Extracted information section start

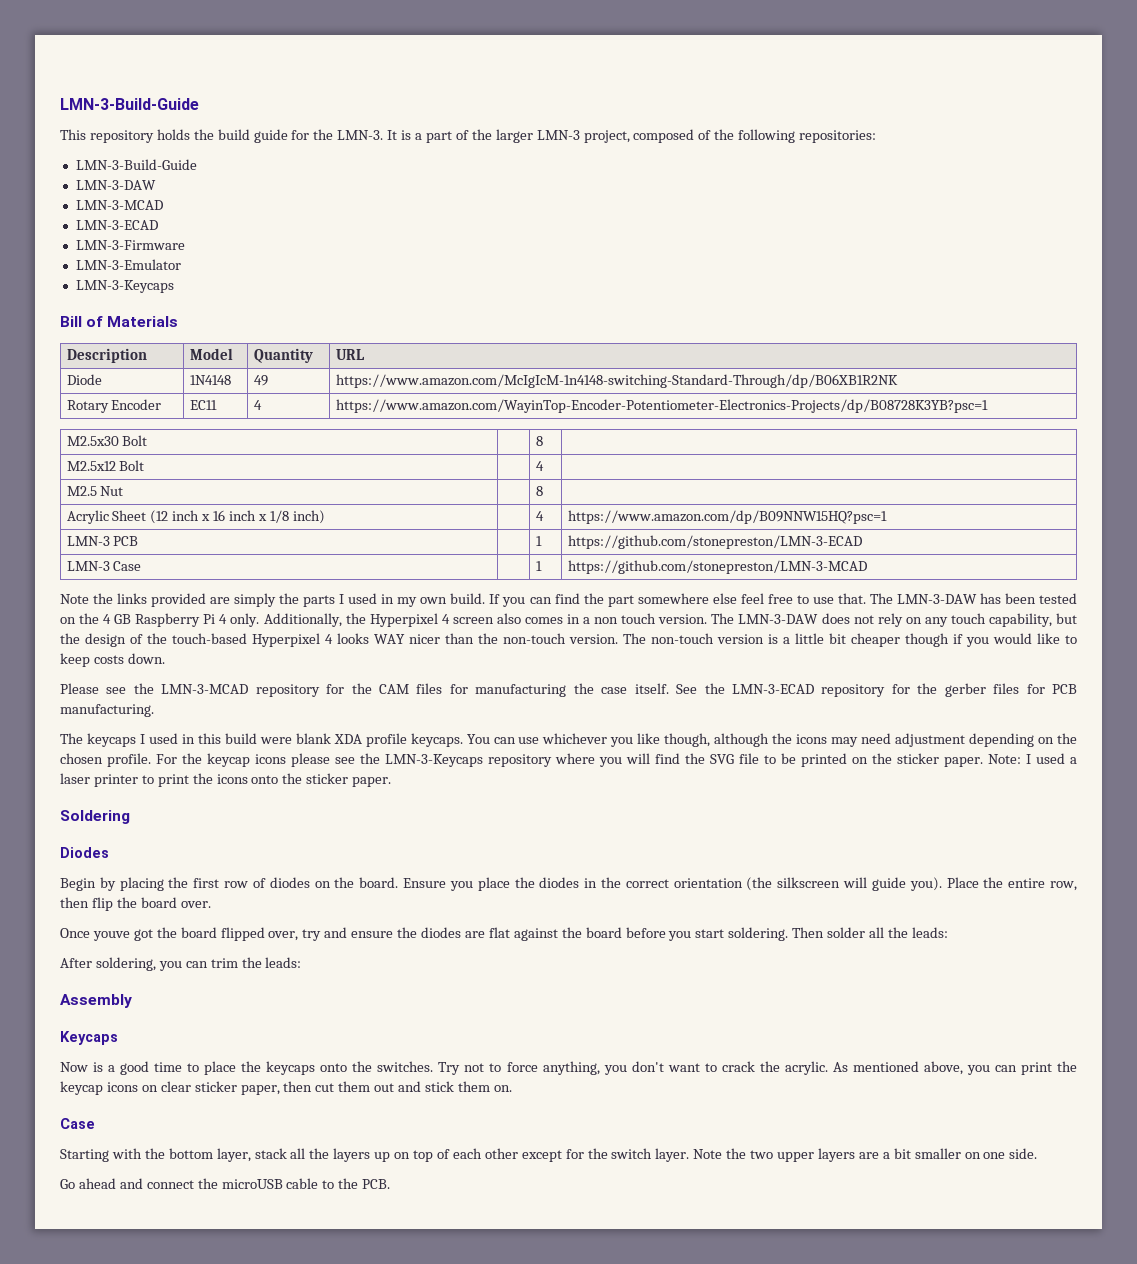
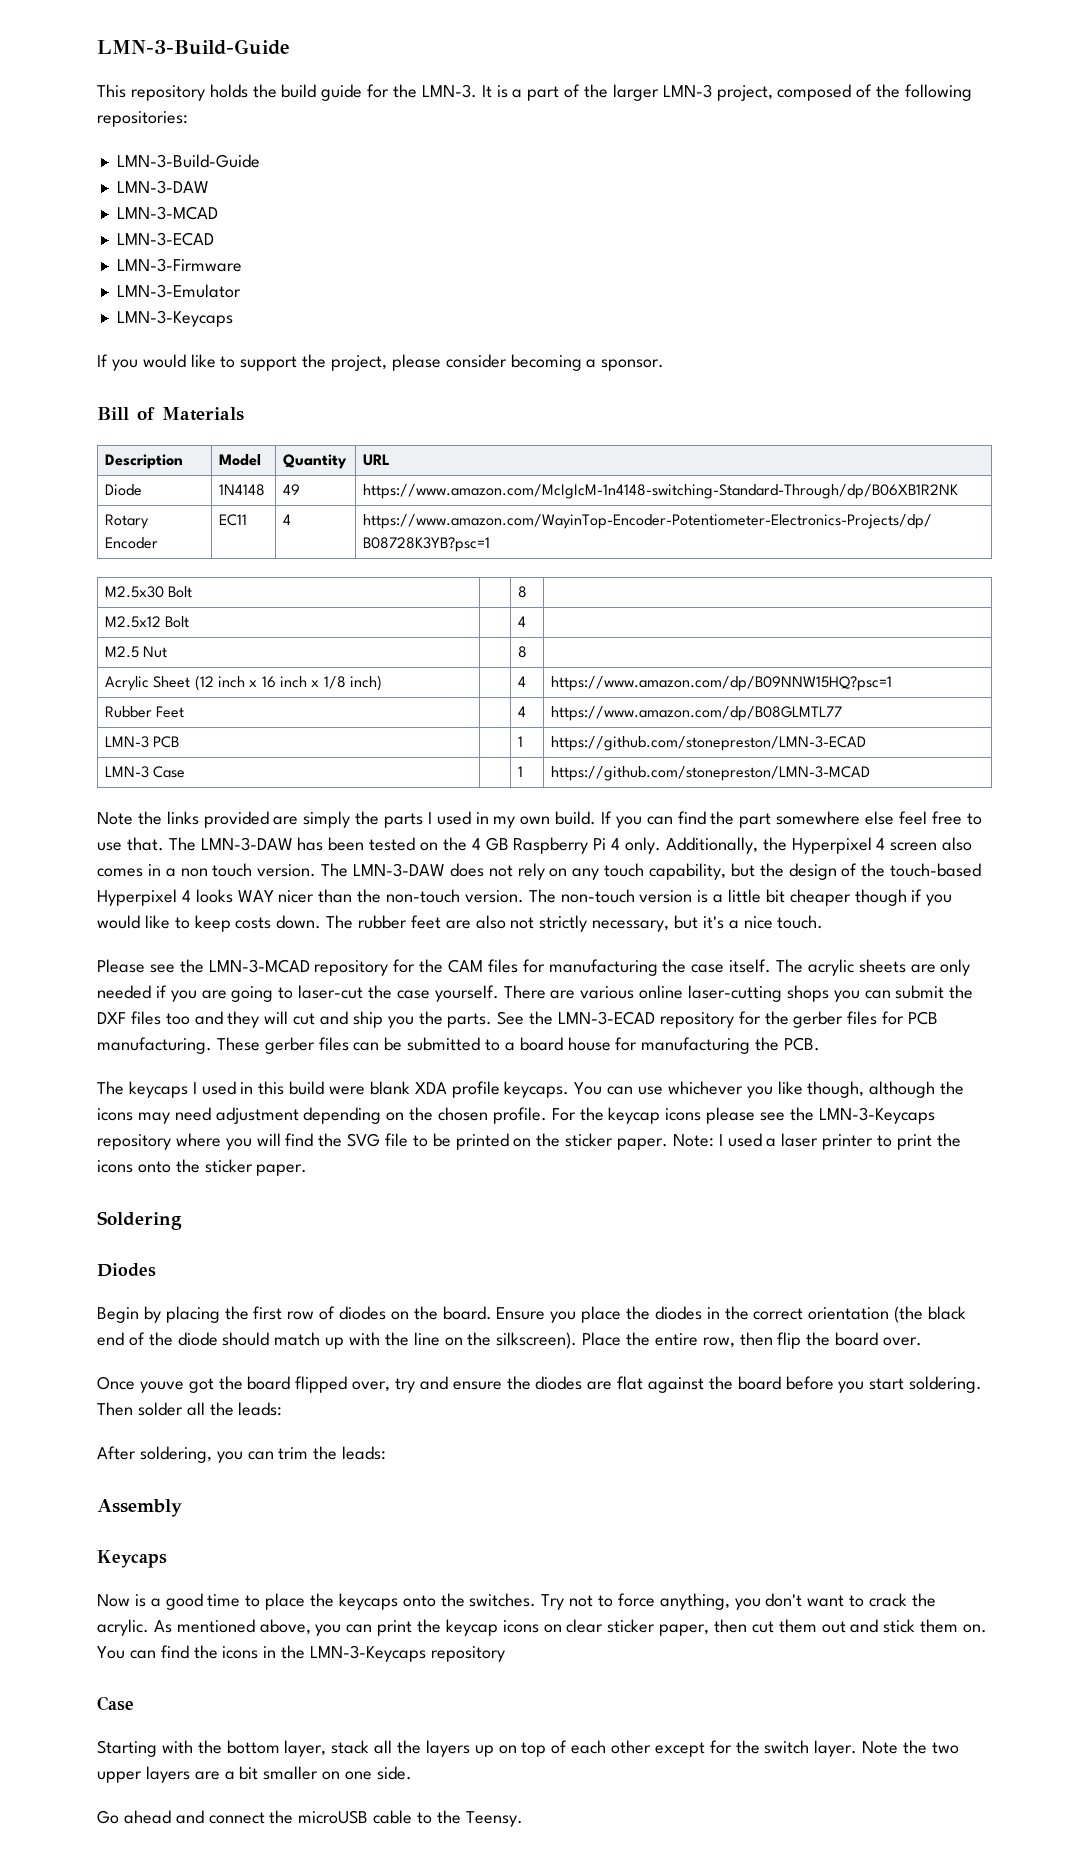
(174, 286) none -> [97,354,665,371] // If you would like to support the project, please consider becoming a sponsor.
(887, 517) none -> [105,706,185,718] [518,706,527,717] [551,706,843,721] // Rubber Feet | | 4 | https://www.amazon.com/dp/B08GLMTL77
(165, 658) none -> [326,915,824,932] The rubber feet are also not strictly necessary, but it's a nice touch.
(669, 688) none -> [776,959,971,976] [97,985,974,1002] [97,1011,493,1028] The acrylic sheets are only needed if you are going to laser-cut the case yourself. There are various online laser-cutting shops you can submit the DXF files too and they will cut and ship you the parts.
(154, 710) none -> [216,1037,821,1054] These gerber files can be submitted to a board house for manufacturing the PCB.
[777,877,942,891] silkscreen will guide you). -> [928,1306,967,1320] [97,1332,578,1349] black end of the diode should match up with the line on the silkscreen).
(512, 1088) none -> [97,1645,505,1662] You can find the icons in the LMN-3-Keycaps repository
[362,1179,391,1189] PCB. -> [465,1811,523,1827] Teensy.

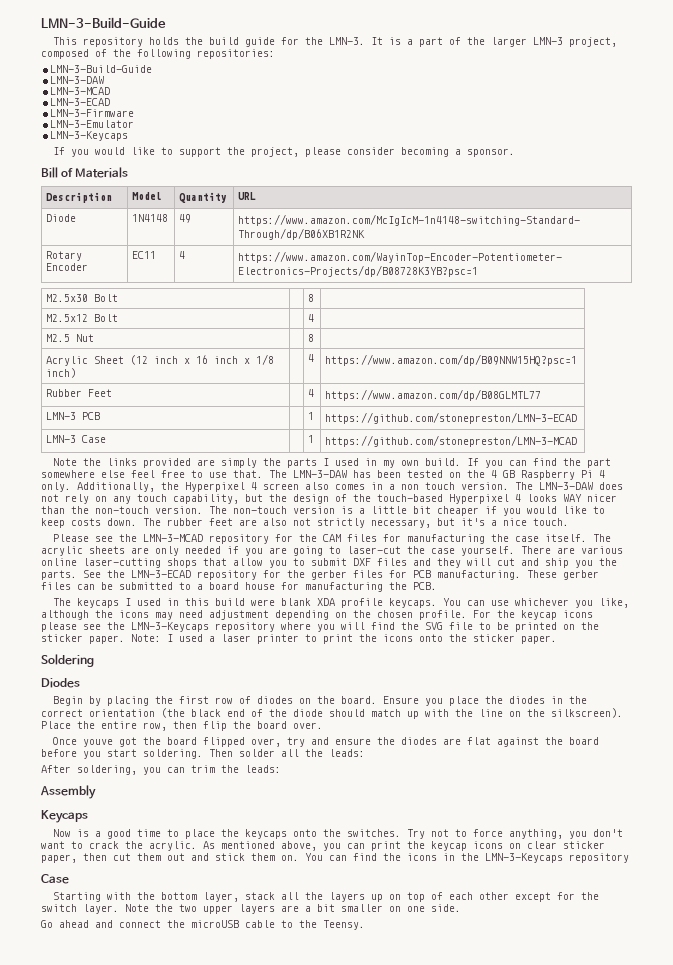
[854,889,907,906] though -> (479, 511) none
[833,985,974,1002] you can submit the -> [203,558,347,568] that allow you to submit
[165,1013,190,1025] too -> (407, 562) none
[777,1081,865,1098] like though, -> [598,598,629,608] like,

Extracted information section end

» What you have to do: Using the listing above, pull out all lines that hold the word "though".

» Solution below:
[854,889,907,906] though -> (479, 511) none
[777,1081,865,1098] like though, -> [598,598,629,608] like,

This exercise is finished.